Indo um pouco mais a fundo, podemos entender por que a introdução de bolhas de ar faz com que as proteínas do ovo se desenrolem. Entre os aminoácidos que formam a albumina, alguns são atraídos pela água; isto é, são hidrofílicos ou amantes da água. Outros são repelidos pela água; ou seja, são hidrofóbicos ou temem a água.

Uma vez que a proteína de clara de ovo é enrolada como um novelo cercado por água, os aminoácidos hidrofóbicos estão no centro da esfera e os aminoácidos hidrofílicos estão fora da esfera mais perto da água.

Quando a proteína do ovo é exposta a uma bolha de ar, parte dela ainda é exposta à água. Isso faz com que a proteína se desenrole de forma que as partes que amam a água estejam imersas na água e as partes que temem a água possam grudar-se no ar. Uma vez que as proteínas se desenrolam, elas formam novas ligações, se ligando umas às outras, criando assim uma rede que pode manter as bolhas de ar no lugar. Quando essa rede se forma – chamada de ligação ou coagulação – o resultado prático é a espuma que chamamos de neve.

clara em neve
A coagulação começando a acontecer

Fazendo uma linda clara em neve

Para formar uma bela clara em neve é aconselhável usar sempre ovos frescos.

Ovos mais frescos são mais ácidos e o ácido retarda o processo de coagulação, o que significa que o ar pode ser incorporado durante o processo de batimento, formando redes maiores e consequentemente bolhas de ar maiores, aumentando assim o volume da nossa “clara em neve”.

Você pode observar que muitas receitas costumam mencionar vinagre e suco de limão nos ingredientes, isso ajuda a aumentar a capacidade da mistura de incorporar ar.

Algumas pessoas gostam de refrigerar seus ovos, pois isso os ajuda a durar mais tempo. No entanto, para este processo, é importante ter as claras em temperatura ambiente. Os ovos frios têm ligações mais fortes entre as moléculas de proteína, em uma razão inversamente proporcional ao efeito do calor, que através da termólise (termo = calor, lise = separar), também quebra as ligações mais fracas promovendo a coagulação das proteínas.

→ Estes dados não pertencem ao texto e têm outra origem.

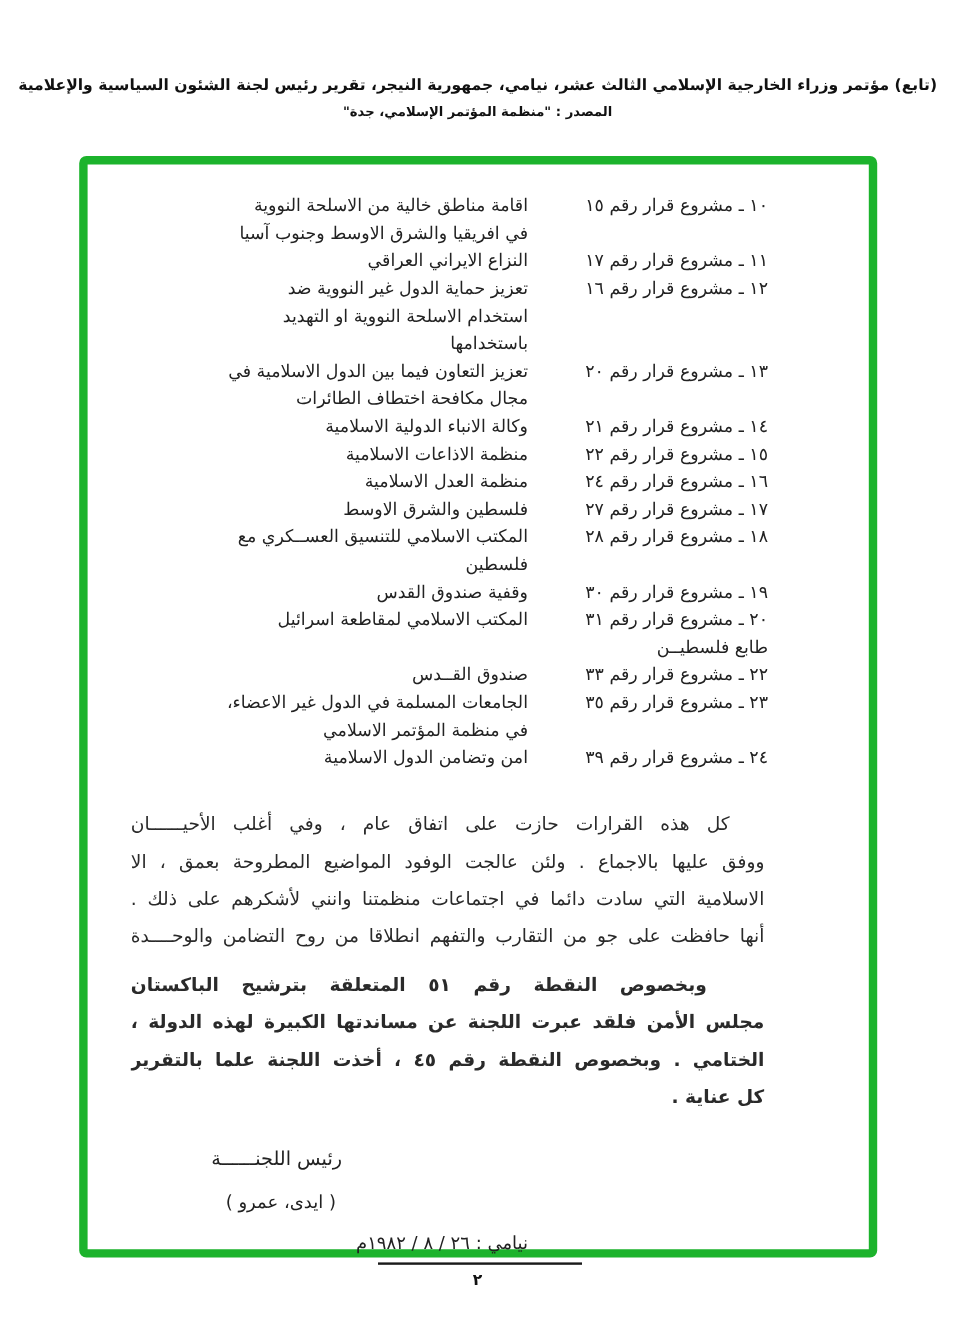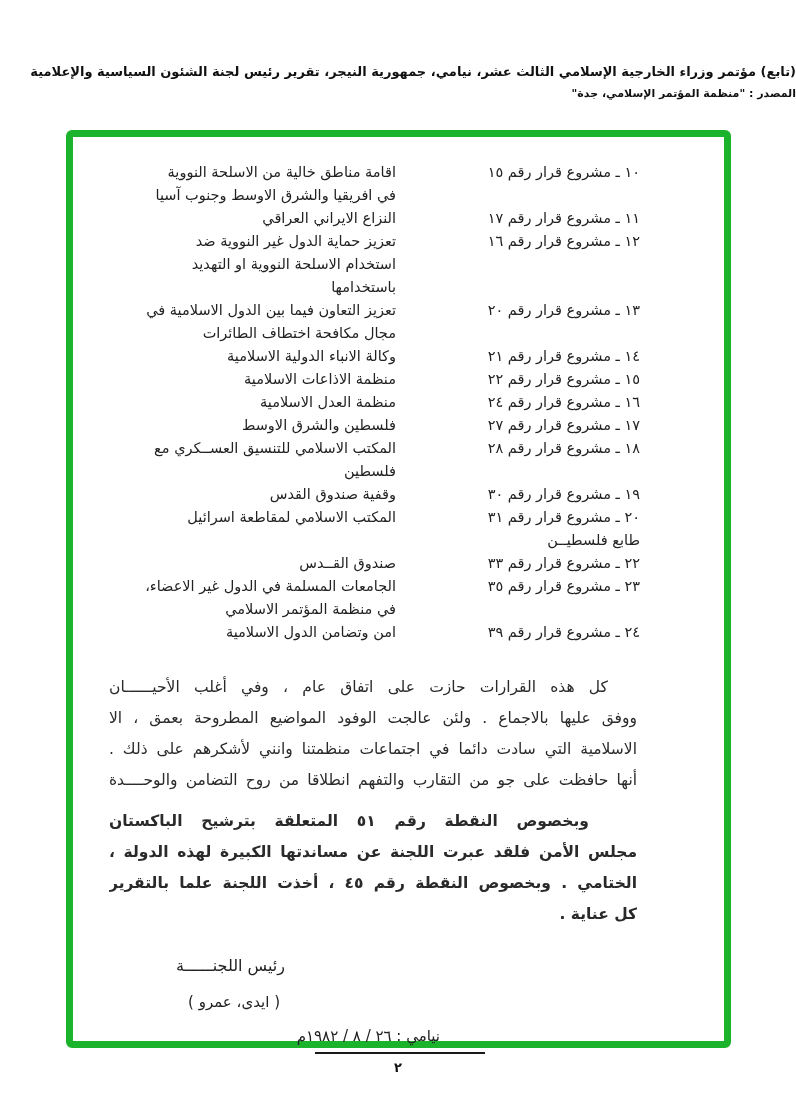"(تابع) مؤتمر وزراء الخارجية الإسلامي" .page-header { text-align: right -> center }
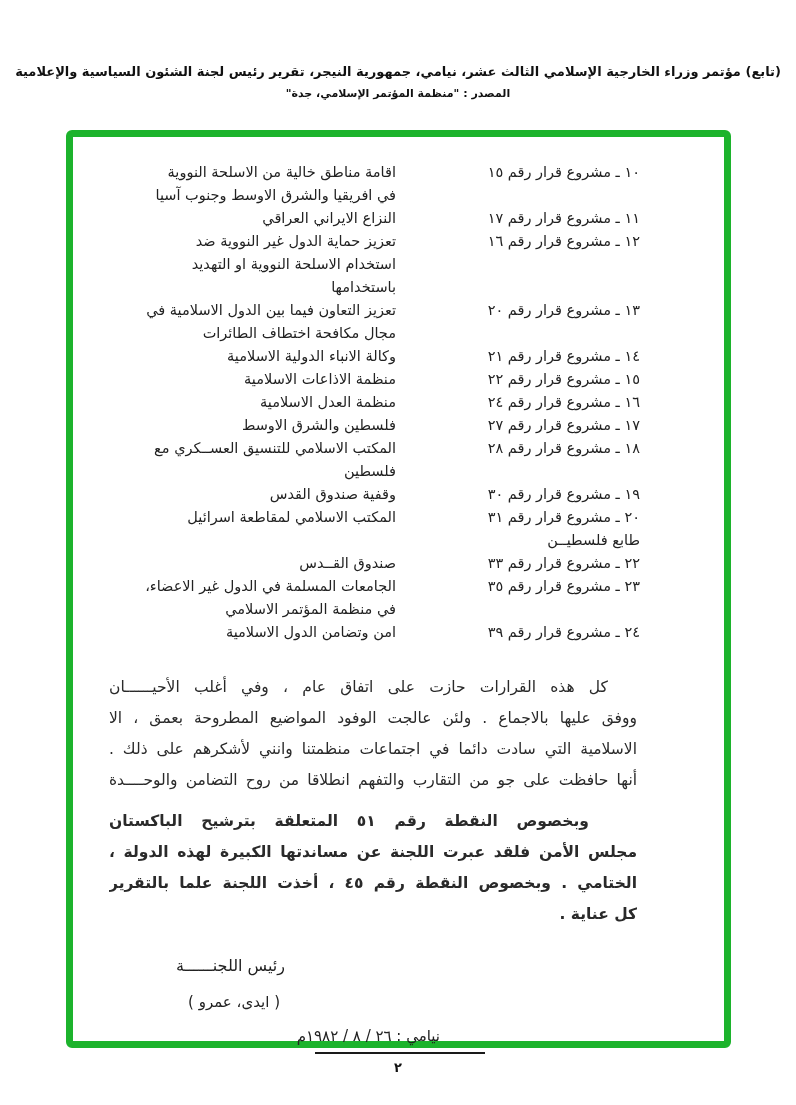"١٠ ـ مشروع قرار رقم" .res-label { margin-left: 44px -> none }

Esse efeito pode ser visto a olho nú, quando observamos que tanto um ovo frito, quanto uma clara em neve, apresentam uma coloração esbranquiçada.

clara em neve
As claras resfriadas são mais resistentes à formação da neve

Usando açúcar para bater a clara em neve

Durante o processo de batimento, a mistura açúcar / clara de ovo começará a formar espuma a medida que os grânulos de açúcar forem se dissolvendo na água presente na clara de ovo, o que por sua vez aumenta a força e a elasticidade de toda a emulsão.  Neste caso o ideal é usar açúcar extra fino, pois tem partículas menores, o que significa que ele se dissolverá melhor (grânulos de açúcar regulares são muito grandes e não funcionam muito bem neste caso).

Você não deve adicionar sal, pois isso terá um efeito contrário e não facilitará a formação de espuma.

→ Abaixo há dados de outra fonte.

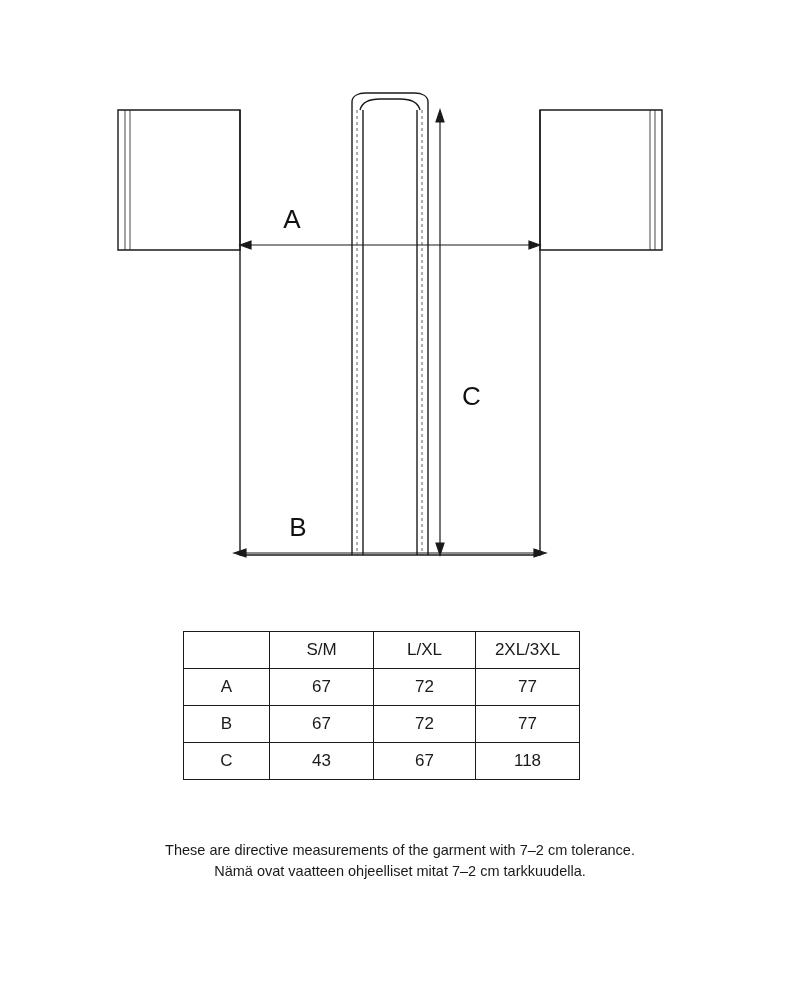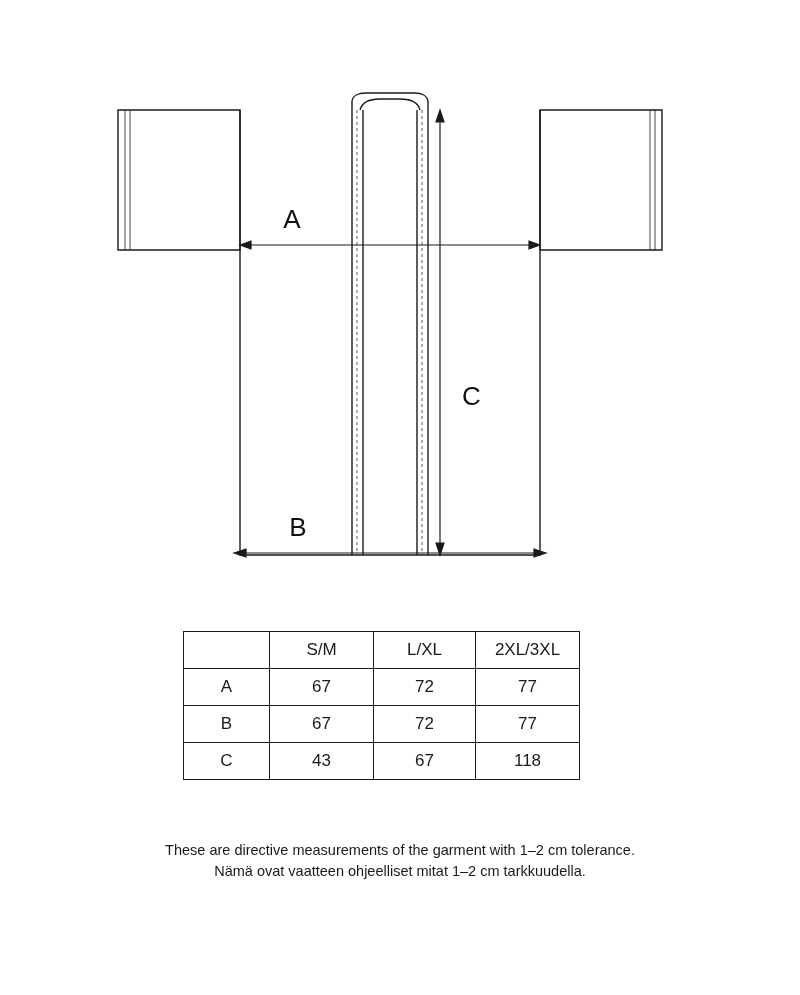"These are directive measurements of" div { text: 1 -> 7 }
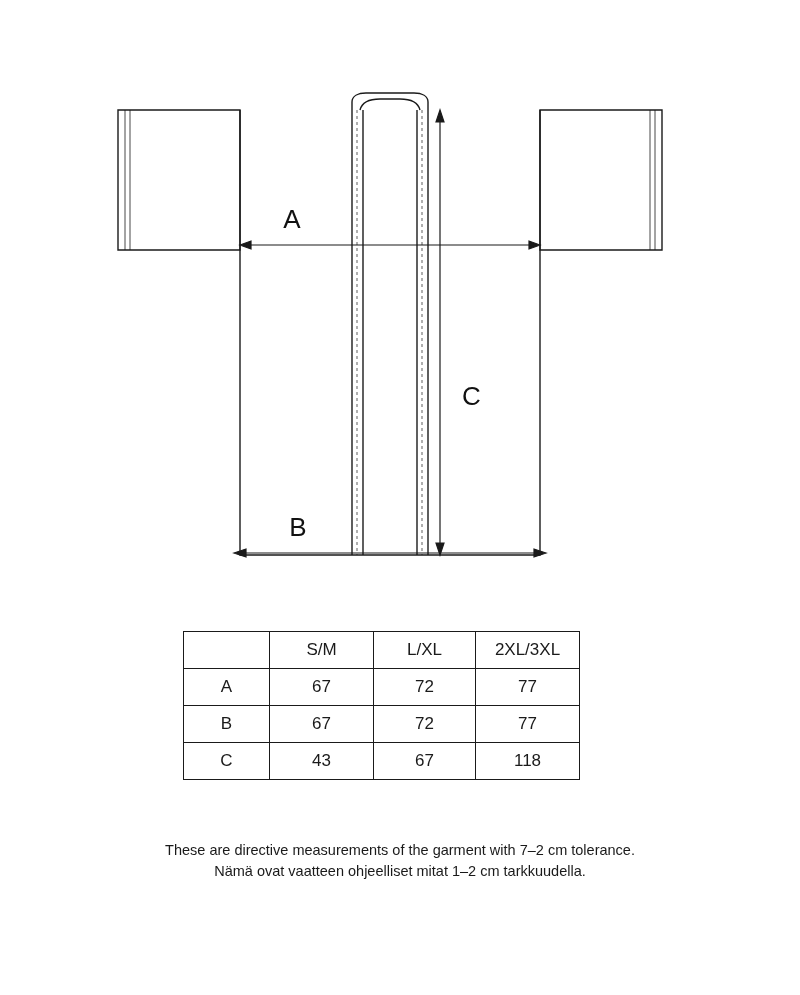"Nämä ovat vaatteen ohjeelliset mitat" div { text: 1 -> 7 }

Açúcar ajuda a formar a emulsão

As claras em neve em preparações assadas

Quando você aquece as bolhas de ar que tivemos tanto trabalho para capturar em nossa rede de proteínas, elas se expandem conforme o gás dentro delas também é aquecido.

A temperatura do forno irá depender da receita em que estiver usando a mistura. Sempre devemos ter em conta que existe um ponto ótimo entre a expansão das bolhas de ar e da perda de umidade. Temos que pensar que a preparação só irá crescer enquanto estiver úmida, se expandindo junto com o vapor formado pela água. Quando baixamos muito a quantidade de água ou aumentamos muito a temperatura, a rede de proteínas perde a elasticidade e começa a se estourar. Ela tem que estar com um boa estrutura para poder aguentar o peso sem a presença de ar ou água dentro das bolhas.

Não aconselhamos jamais ultrapassar uma temperatura de 180 graus, por mais de 10 minutos,  as preparações que usem exclusivamente o ovo como agente de crescimento da massa. Temperaturas superiores desnaturalizam as proteínas, perdendo as suas propriedades.

Realizando o processo adequadamente, a rede que envolve as bolhas solidifica no calor e a estrutura não entra em colapso depois que as bolhas estouram, mantendo assim uma boa estrutura e um ótimo visual.